Jane Willingham as Ethel is a fitting foil to Davies’ Norman. She is appropriately spunky and conveys the patience of a saint when dealing with someone as cantankerous as Norman. In a poignant moment she tells Norman “You’re the sweetest man and I’m the only one who knows it.” It is a distinct and important line in a production that often allows us to see this sweet man through Ethel’s eyes.
We see Norman through other peoples eye’s as well: his emotionally estranged daughter, Chelsea, pays an unexpected visit with her current boyfriend, Bill Ray, and his 13 year old son, Billy. Playwright Ernest Thompson’s script is conventional in plot structure, but the true revelations come through in its subtlety, with some of the most memorable moments stemming from when Norman is forced outside of his comfort zone.
The catalyst to this strain is a marvelously structured exchange between Bill and Norman. Bill asks if it’s okay that he shares a bed with Norman’s daughter at the summer home.
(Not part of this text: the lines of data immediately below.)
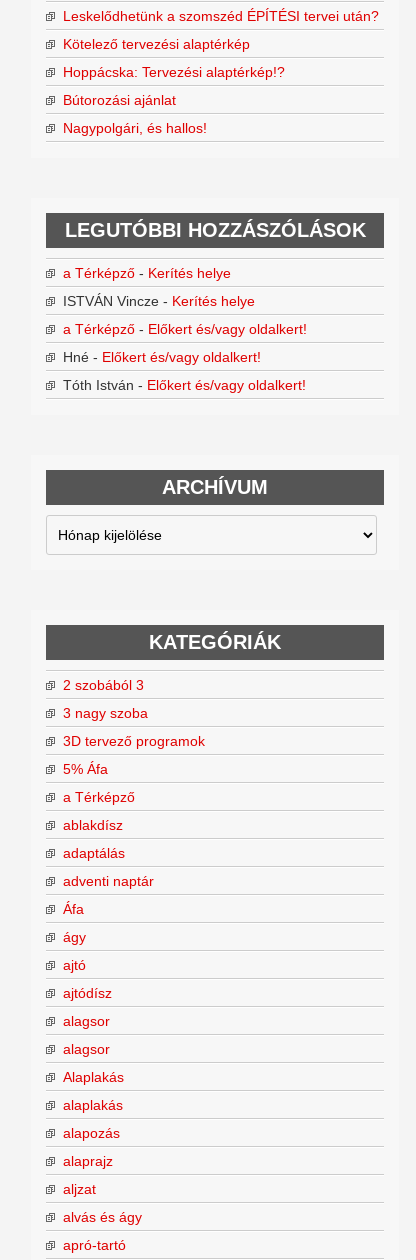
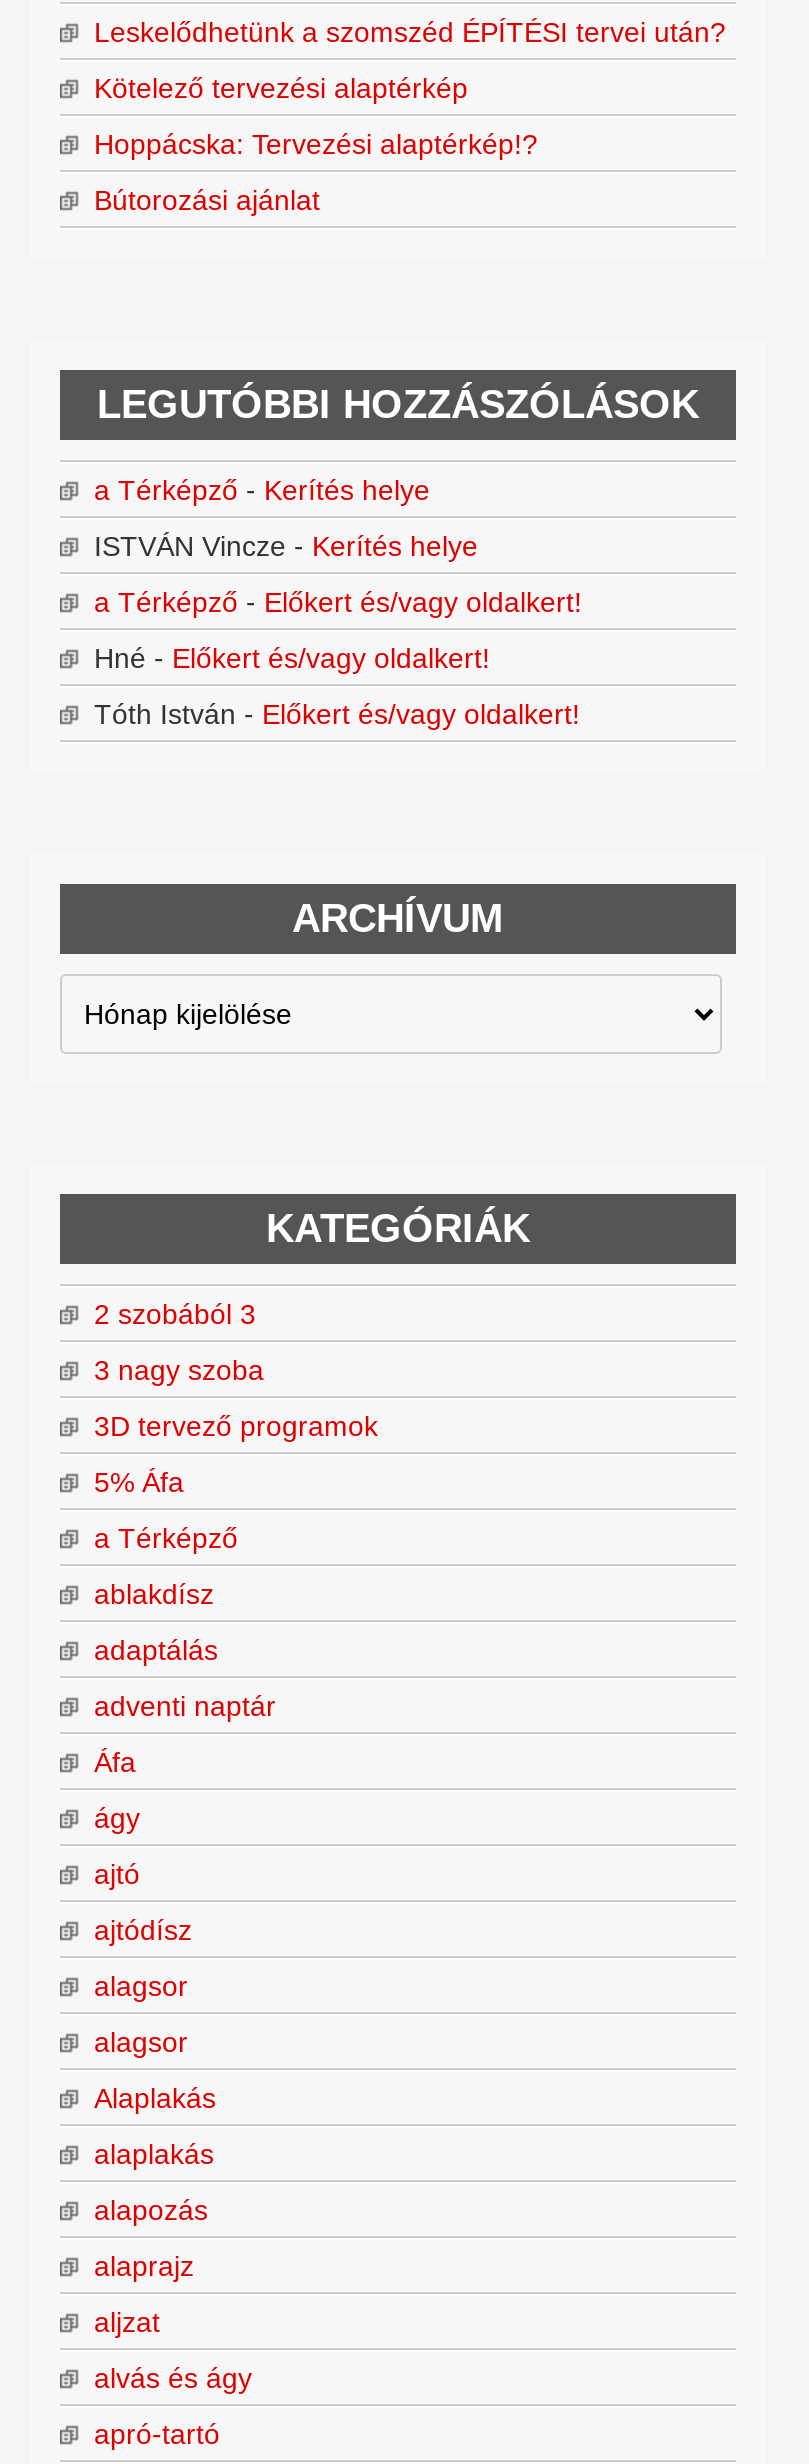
- Nagypolgári, és hallos!
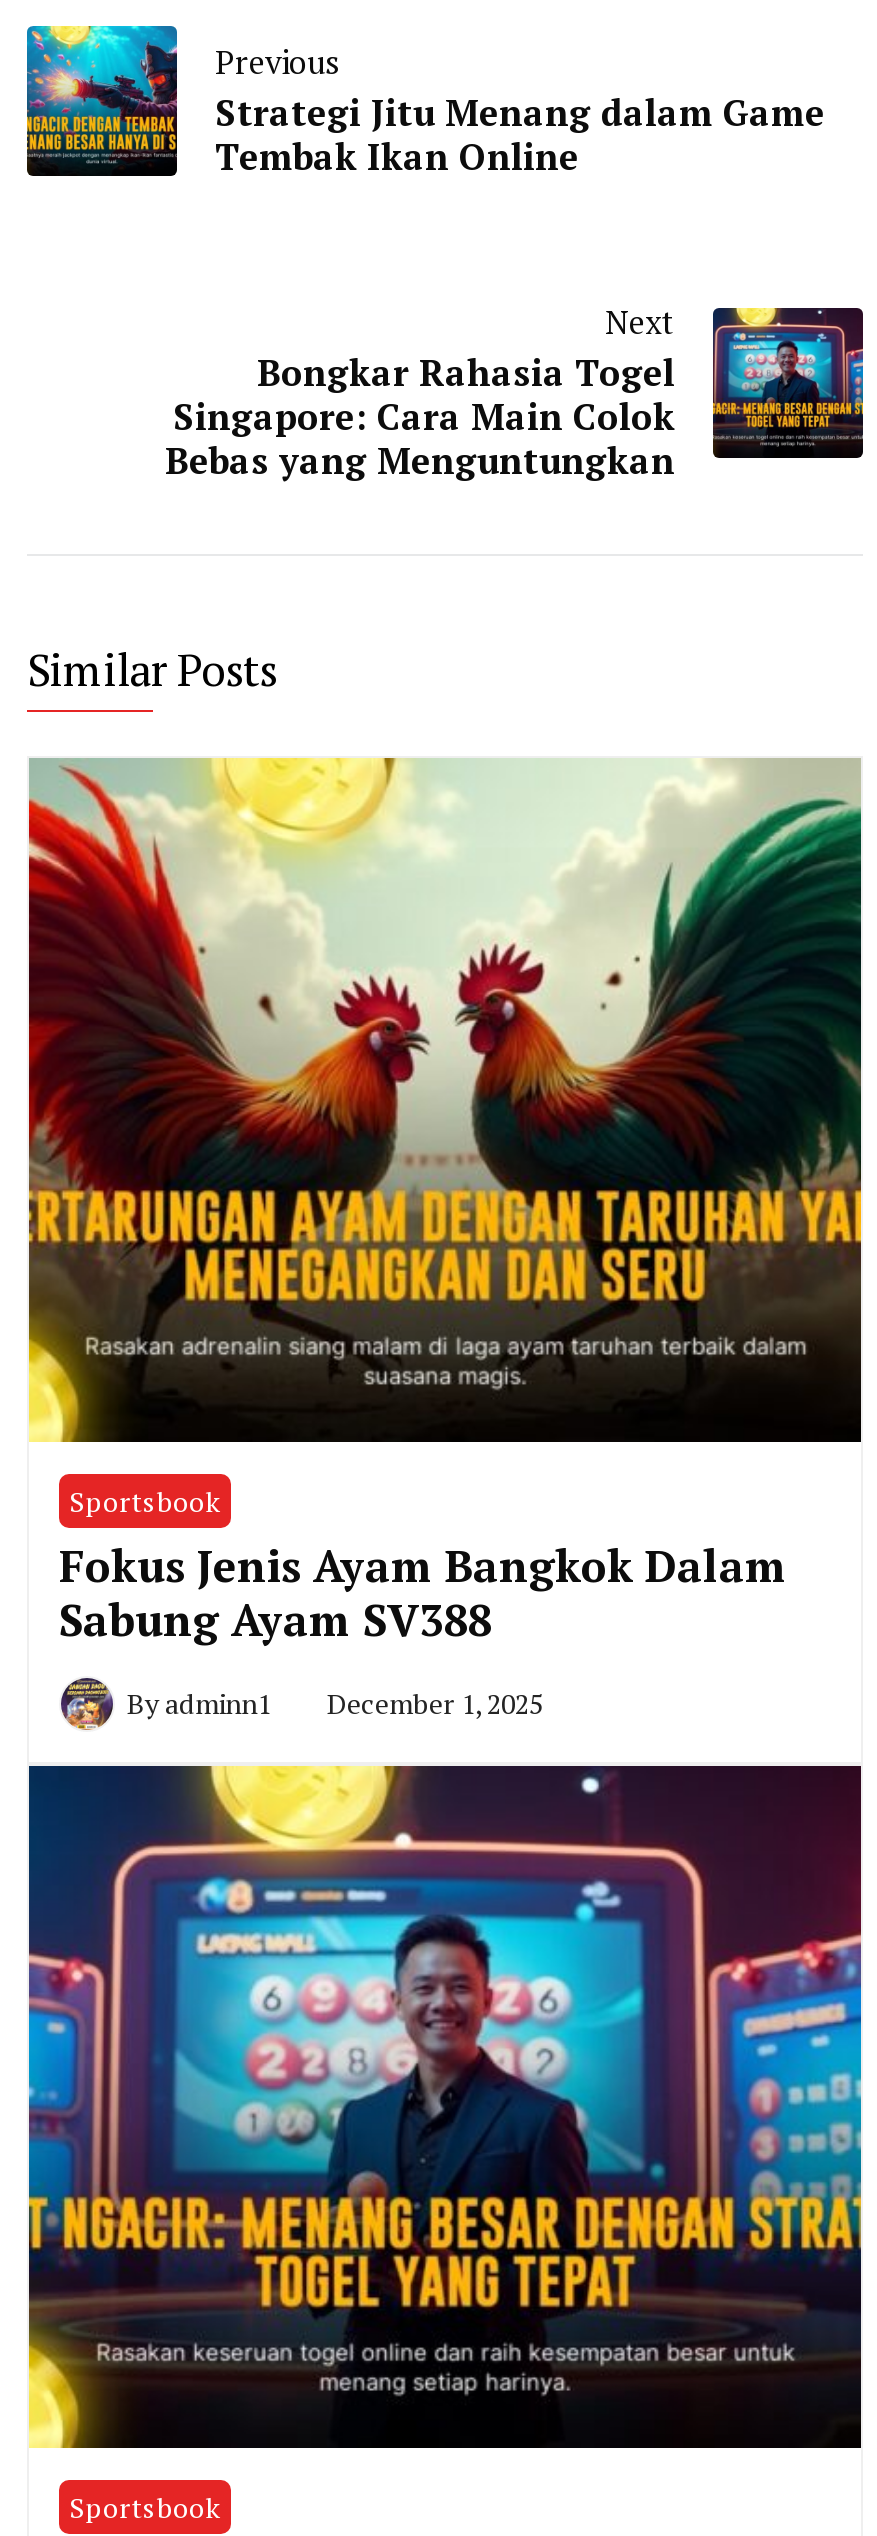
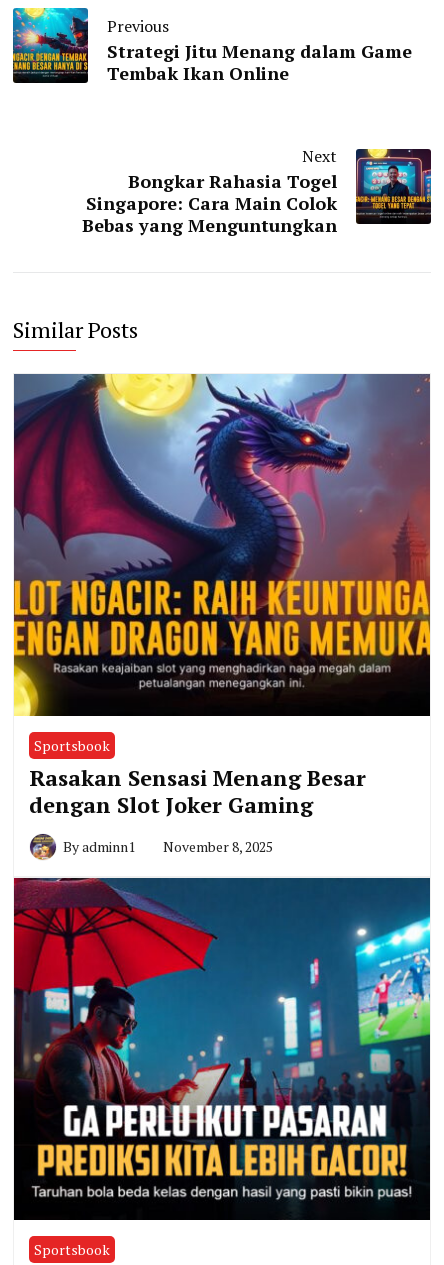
- [image]
+ [image]

- Fokus Jenis Ayam Bangkok Dalam
- Sabung Ayam SV388
+ Rasakan Sensasi Menang Besar
+ dengan Slot Joker Gaming

- Byadminn1 December 1, 2025
+ Byadminn1 November 8, 2025

- [image]
+ [image]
Simple enough, but without revealing too much, director Chan Harris skillfully paces this scene as the turning point where life gets more interesting than Norman originally bargained for as the rest of the play turns into a glimpse of his future.
Ashley Puckett Gonzales plays Chelsea Thayer. She is effective in harnessing a rather large “chip on [her] shoulder”. As Bill Ray, Ken Orman brims with a controlled confidence and brevity as the one person in the room that can turn Norman silent.
Rounding out a very solid ensemble is Zack Moore as Bill Jr., a natural presence that behaves the way I’ve observed many bright and laid back teenagers behave, and Charles Ryan Roach as Charlie Martin, appropriately ingratiating as the kindly mailman who grew up knowing the Thayers.
Costume Designer Kristin Moore does a lovely job of outfitting all the characters organically and without distraction to the action; however, at times it looked as if she went a little overboard costuming Norman, seemingly ordering everything straight out of the LL Bean catalog.
The set design by Mr. Harris and William R. Park is left refreshingly open, opting for no interior walls save for the troublesome screen door. Erecting the shelving units of the living room area with wires and ornamenting with family portraits, classic literature, coat and hat racks … the room breathes of nostalgia. It suggests an expansive world for the Thayers outside of Golden Pond, and when leaving the theatre I left the whole experience with a truly warm feeling in my heart.